Catching up on lean (again)

The most interesting revelations come by chance. During a regular one-on-one meeting with a TL, one thing led to another and he asked me if I had read The Phoenix Project. I vaguely remembered my wife saying that a “Phoenix book” is upsetting her because it’s too much like real life. Didn’t need telling thrice, I decided to pick the book pronto Toronto.

The IT novel captured my attention from the very start. It is relatable, funny and focussed on accurately illustrating life in the technology industry. I especially enjoyed the portrayal of day to day problems and instinctive solutions. The concepts, although known to me, were so interesting that I decided to pick up the original book that The Phoenix Project is based on — The Goal.

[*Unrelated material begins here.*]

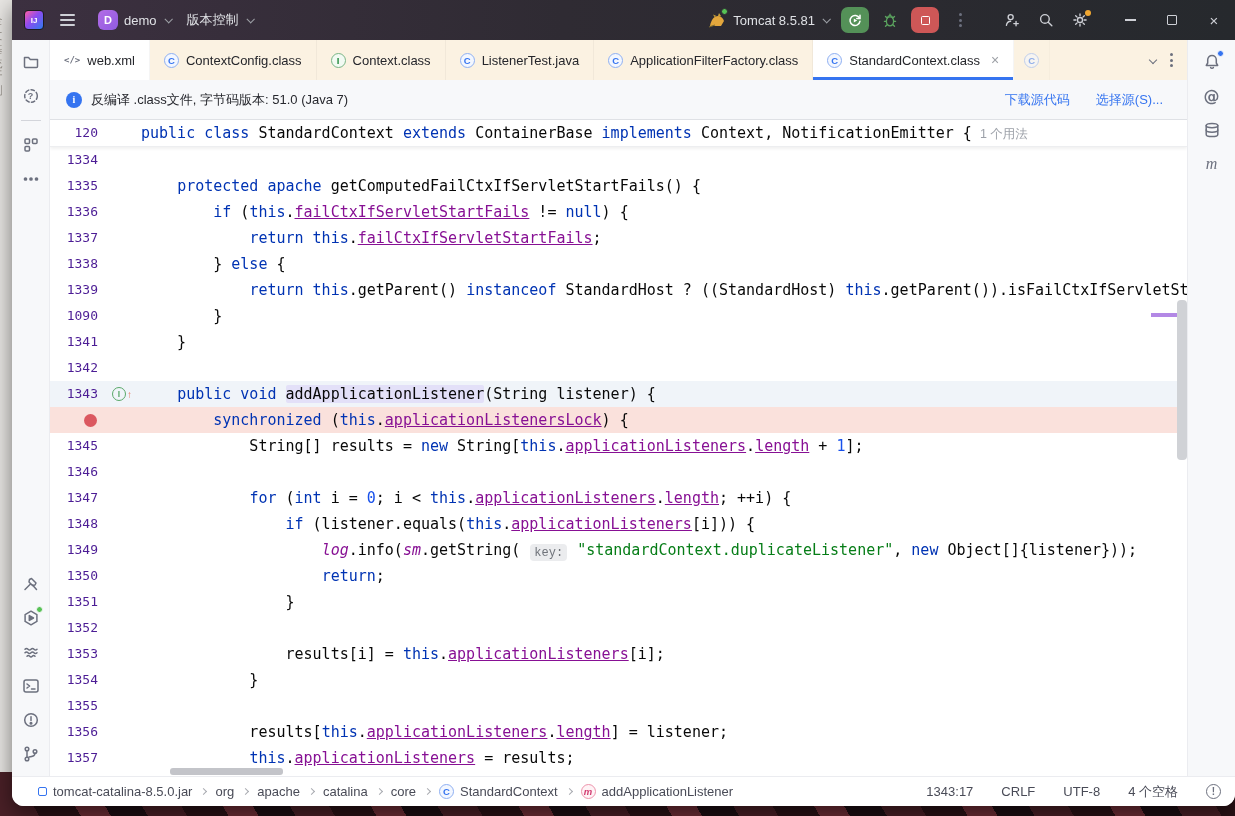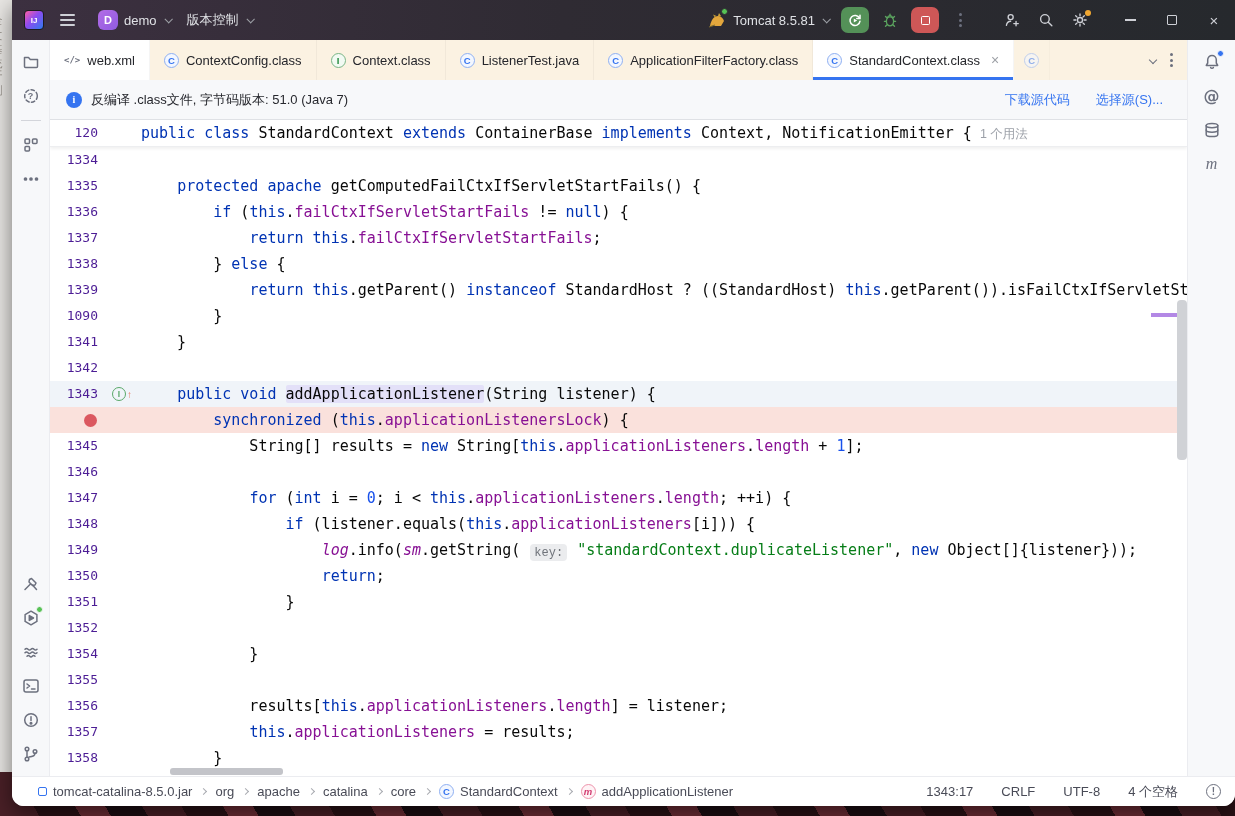"failCtxIfServletStartFails" .tok-f { text-decoration: none -> underline }
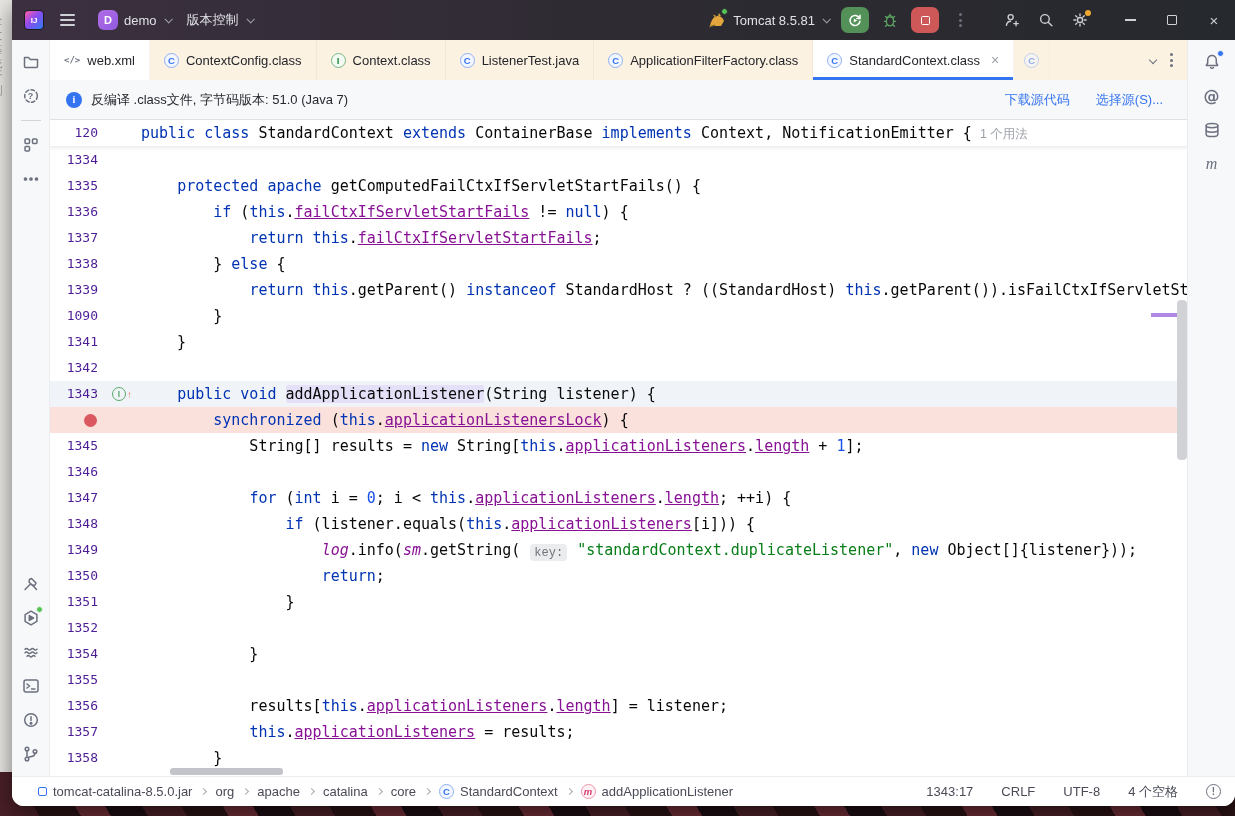"1353" div.crow { html: none -> <div> <div>1353</div> <div></div> <div><span> results[i] = </span><span>this</span><span>.</span><span>applicationListeners</span><span>[i];</span></div> </div> }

I had my doubts about The Goal. It is based solely on the manufacturing sector. But it turns out, software development “management” can review manufacturing lines directly to explain things that are very close to home (no surprises for many of you, right?).

FWIW I think the story and the lessons are worth sharing.

Since Jan 2020, two of my teams have been grappling with (if not chocking out on) a never ending stream of tickets from our users \ customer support (CS). This started due to a very justifiable change in our department.

As part of a major process change at that time, we had decided to rip the band-aid and let go of a centralized “Support initiative” (SI) pod. The SI pod was comprised of full stack developers from all of our teams on a rotation basis. Instead of this, we decided to have “in team OPS”. We knew this would solve many problems that I won’t go into. We had hoped that this would increase each team’s domain expertise, allow them to detect and solve root problems faster overtime and eventually make for a better, healthier ownership. And it did achieve all of those things, for the most part.

From the get go it became clear that these two domains were generating the highest number of issues. In terms of effort, the number of developers required to maintain our SLAs was equal to the original SI pod model.

Fast forward to summer of 2020. Like many other SAAS companies & startups, we needed to make quick tactical decision to survive, thrive & inspire. The Phoenix Project talks about a concept of Value Stream.

A value stream is an ordered sequence of activities required to take an idea/feature from its inception to the hands of the customer.

From a value stream POV, we increased throughput to breakneck speed in order to meet the new market demands and changes required . And given our higher education seasonality, that work had almost all come to production once Fall semester started. We hit many crises and the team’s (and department’s) dedication managed to get us past the difficulties.

I was determined to understand the root causes and find ways to prevent such a situation in the future. I spent many weeks trying to unpack the many factors and arrive at a conclusion. The Goal and its Five Focusing Steps helped me do just that.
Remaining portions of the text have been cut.